On Saturday night, Luke invited me out to the pub. It was one of those warm summer nights when the air felt baked and fragrant and the birds were lazing in trees too tired to fly. We walked down the long drive to the bus stop and took the bus down towards the beach.

Luke’s local was the friendly little gastro pub that sat halfway down the main road to the beach. The manager was a client of his, and he brought over two pints on the house after we’d found a table outside in a shaded section of the beer garden.

“Can’t beat it,” Luke said as he wiped the foam from the head away from his lip.

He looked older, I thought. Lines dug deeper into the weathered grooves of his forehead and sides of his eyes, new lines that hadn’t been there when I saw him at Christmas. He was still handsome though, suntanned skin bright against the dark of his hair.

“It’s good,” I agreed.

The beer was satisfying, cool and fizzing against my dry throat. I normally went for something stronger – I was normally trying to get drunk – but the last few months, I’d been drinking far less to get drunk and more to enjoy the warm mellowing it offered to my muscles. A glass after dinner with Nathan, a single, cool beer as I read in my dorm. Maybe I was growing up.
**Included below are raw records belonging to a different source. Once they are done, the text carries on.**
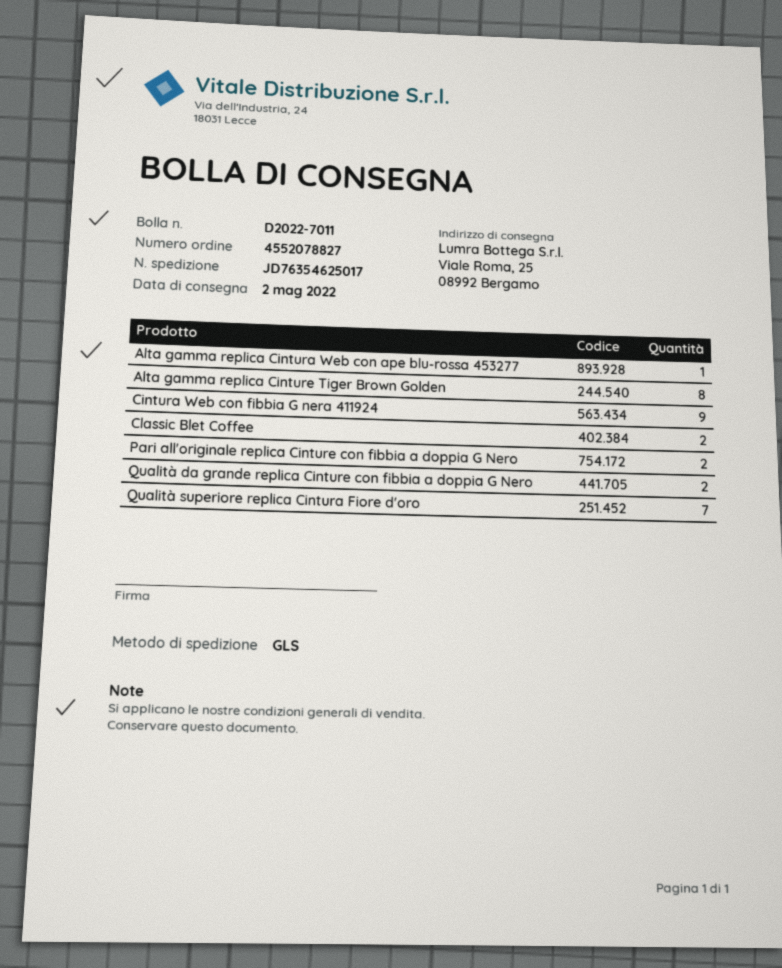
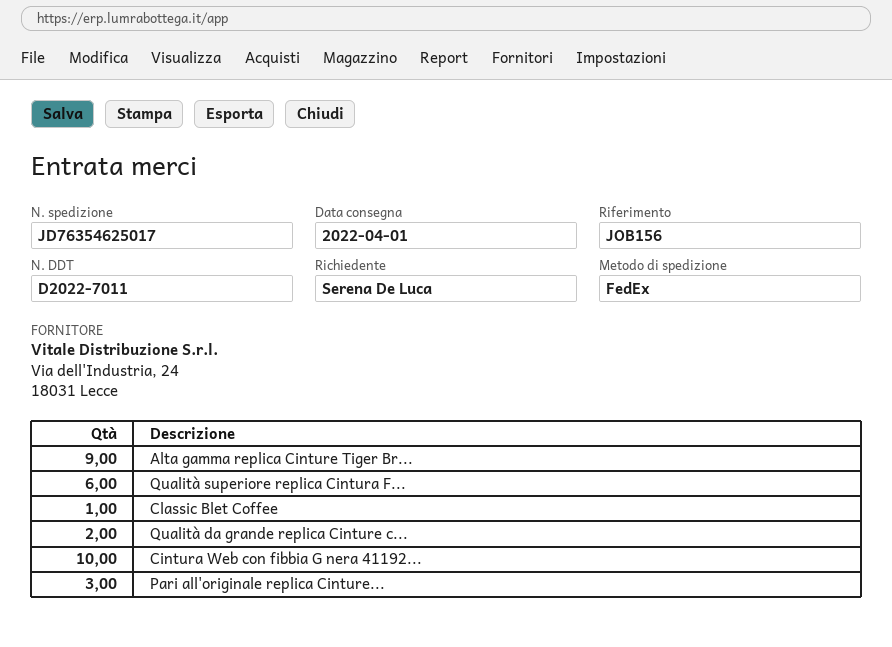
delivery date: 2022-05-02 -> 2022-04-01
shipping method: GLS -> FedEx
Alta gamma replica Cintura Web con ape blu-rossa 453277: 1 -> none
Alta gamma replica Cinture Tiger Brown Golden: 8 -> 9
Cintura Web con fibbia G nera 411924: 9 -> 10
Classic Blet Coffee: 2 -> 1
Pari all'originale replica Cinture con fibbia a doppia G Nero: 2 -> 3
Qualità superiore replica Cintura Fiore d'oro: 7 -> 6

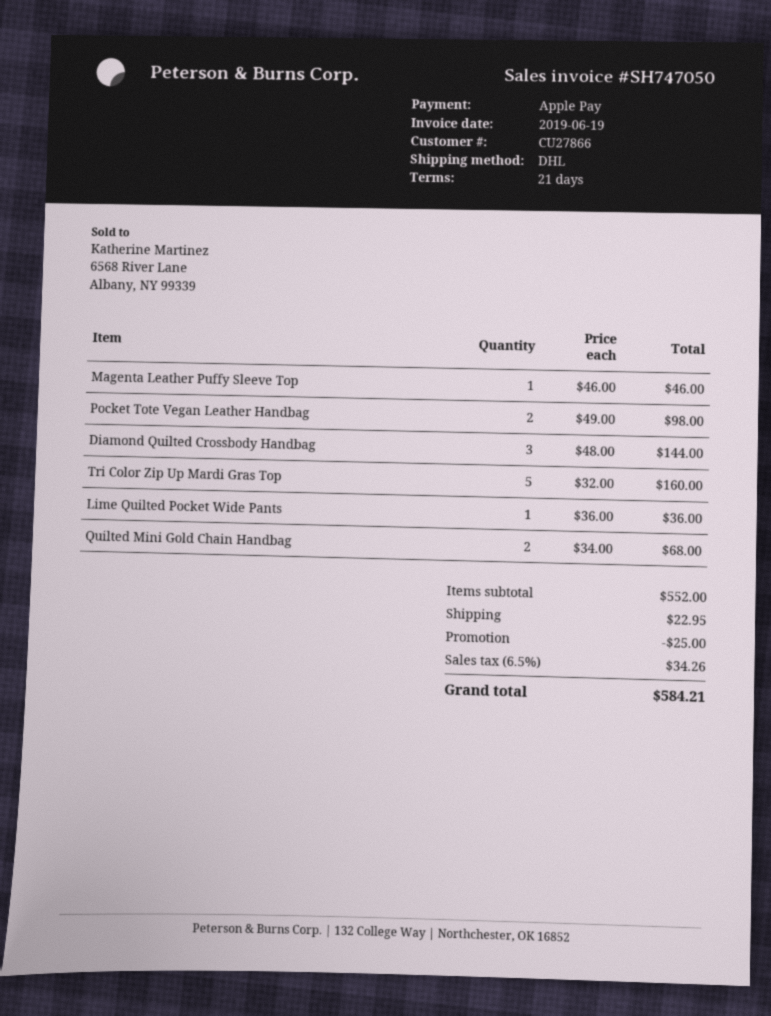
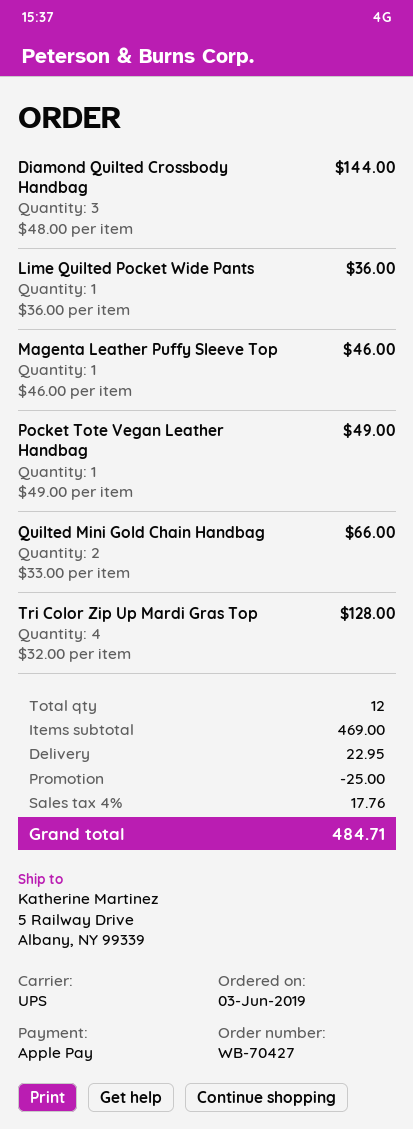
shipping method: DHL -> UPS
Pocket Tote Vegan Leather Handbag: 2 x 49.00 = 98.00 -> 1 x 49.00 = 49.00
Tri Color Zip Up Mardi Gras Top: 5 x 32.00 = 160.00 -> 4 x 32.00 = 128.00
Quilted Mini Gold Chain Handbag: 2 x 34.00 = 68.00 -> 2 x 33.00 = 66.00
subtotal: 552.00 -> 469.00
tax: 6.5% = 34.26 -> 4% = 17.76
total: 584.21 -> 484.71

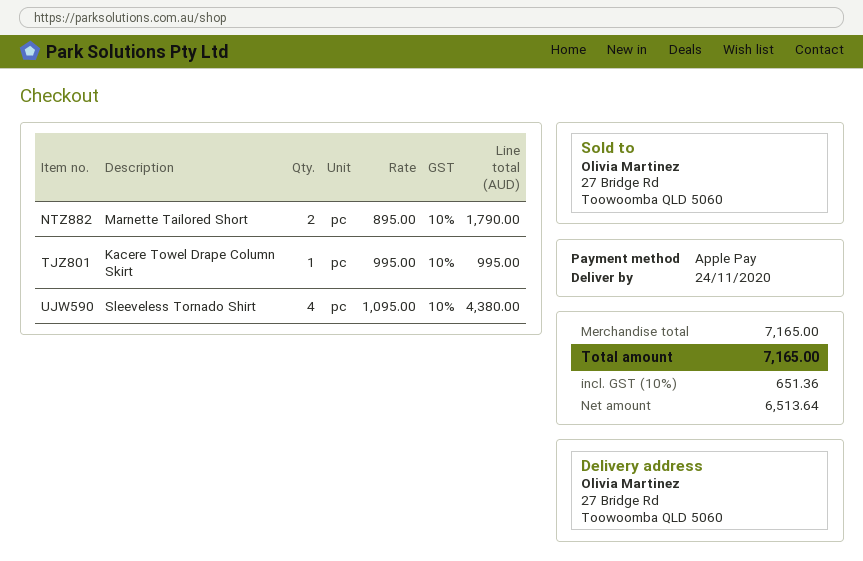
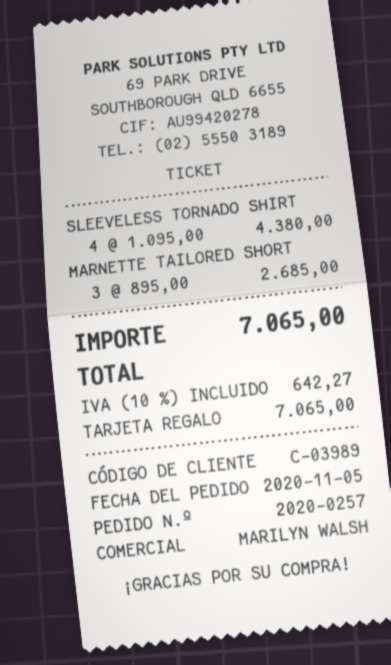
payment method: Apple Pay -> gift card
Marnette Tailored Short: 2 x 895.00 = 1790.00 -> 3 x 895.00 = 2685.00
Kacere Towel Drape Column Skirt: 1 x 995.00 = 995.00 -> none
tax: 10% = 651.36 -> 10% = 642.27
total: 7165.00 -> 7065.00

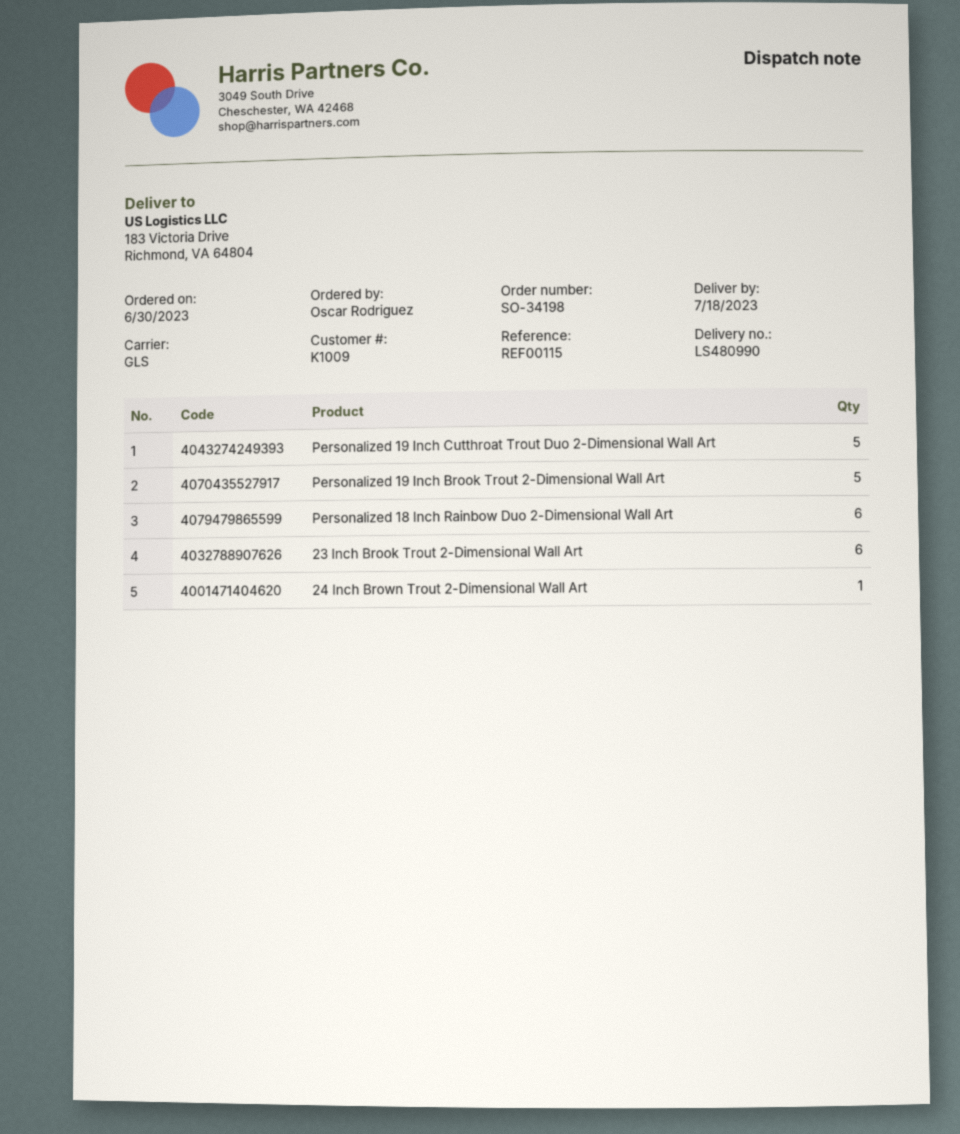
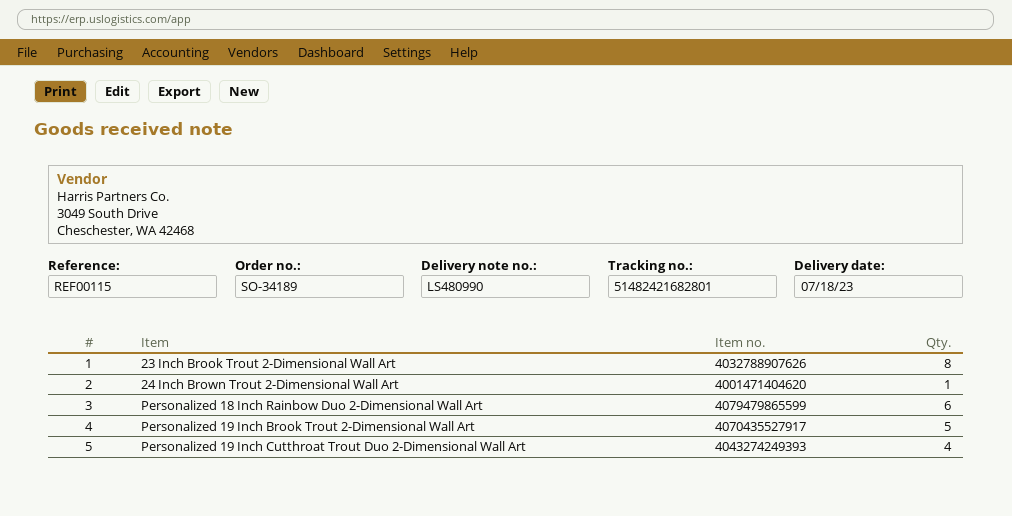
order number: SO-34198 -> SO-34189
Personalized 19 Inch Cutthroat Trout Duo 2-Dimensional Wall Art: 5 -> 4
23 Inch Brook Trout 2-Dimensional Wall Art: 6 -> 8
The silence swelled between us, and I knew it would be as good a time as any to tell him about Nathan. But Luke spoke first, ripping out the ground from beneath my feet as he did.

“So Judey, I wasn’t sure the best way to do this, to tell you this, but I figured it was best to just come out and say it.” He took a large deep breath, resigned and tired sounding. When he met my eye, I could see his own shimmering with something I recognised. Pain. Heartache. “Beth and I, well we’re gonna be getting a divorce.”